Problem statement:
Return the records below word for word.

Code change snippets
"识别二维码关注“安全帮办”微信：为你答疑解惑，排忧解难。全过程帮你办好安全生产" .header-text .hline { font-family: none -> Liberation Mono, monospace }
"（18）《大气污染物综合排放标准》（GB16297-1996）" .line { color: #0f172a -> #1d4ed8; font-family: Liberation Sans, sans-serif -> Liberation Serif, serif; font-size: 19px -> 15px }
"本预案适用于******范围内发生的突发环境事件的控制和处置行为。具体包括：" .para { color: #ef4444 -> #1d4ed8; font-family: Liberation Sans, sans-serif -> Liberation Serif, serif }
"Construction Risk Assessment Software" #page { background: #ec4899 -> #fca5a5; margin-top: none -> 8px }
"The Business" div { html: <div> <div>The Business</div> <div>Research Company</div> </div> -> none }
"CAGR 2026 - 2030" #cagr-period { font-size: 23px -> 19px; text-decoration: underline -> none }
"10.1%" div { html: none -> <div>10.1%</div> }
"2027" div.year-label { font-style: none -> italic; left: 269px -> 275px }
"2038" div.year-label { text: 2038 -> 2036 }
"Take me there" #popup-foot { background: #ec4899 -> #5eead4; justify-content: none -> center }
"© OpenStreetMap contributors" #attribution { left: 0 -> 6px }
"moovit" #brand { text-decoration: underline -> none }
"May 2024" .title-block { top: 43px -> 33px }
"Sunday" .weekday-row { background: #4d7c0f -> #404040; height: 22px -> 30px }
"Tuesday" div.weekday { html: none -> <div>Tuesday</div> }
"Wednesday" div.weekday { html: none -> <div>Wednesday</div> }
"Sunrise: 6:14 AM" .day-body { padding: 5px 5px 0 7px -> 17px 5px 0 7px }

Expected answer:
"识别二维码关注“安全帮办”微信：为你答疑解惑，排忧解难。全过程帮你办好安全生产" .header-text .hline { font-family: none -> Liberation Mono, monospace }
"（18）《大气污染物综合排放标准》（GB16297-1996）" .line { color: #0f172a -> #1d4ed8; font-family: Liberation Sans, sans-serif -> Liberation Serif, serif; font-size: 19px -> 15px }
"本预案适用于******范围内发生的突发环境事件的控制和处置行为。具体包括：" .para { color: #ef4444 -> #1d4ed8; font-family: Liberation Sans, sans-serif -> Liberation Serif, serif }
"Construction Risk Assessment Software" #page { background: #ec4899 -> #fca5a5; margin-top: none -> 8px }
"The Business" div { html: <div> <div>The Business</div> <div>Research Company</div> </div> -> none }
"CAGR 2026 - 2030" #cagr-period { font-size: 23px -> 19px; text-decoration: underline -> none }
"10.1%" div { html: none -> <div>10.1%</div> }
"2027" div.year-label { font-style: none -> italic; left: 269px -> 275px }
"2038" div.year-label { text: 2038 -> 2036 }
"Take me there" #popup-foot { background: #ec4899 -> #5eead4; justify-content: none -> center }
"© OpenStreetMap contributors" #attribution { left: 0 -> 6px }
"moovit" #brand { text-decoration: underline -> none }
"May 2024" .title-block { top: 43px -> 33px }
"Sunday" .weekday-row { background: #4d7c0f -> #404040; height: 22px -> 30px }
"Tuesday" div.weekday { html: none -> <div>Tuesday</div> }
"Wednesday" div.weekday { html: none -> <div>Wednesday</div> }
"Sunrise: 6:14 AM" .day-body { padding: 5px 5px 0 7px -> 17px 5px 0 7px }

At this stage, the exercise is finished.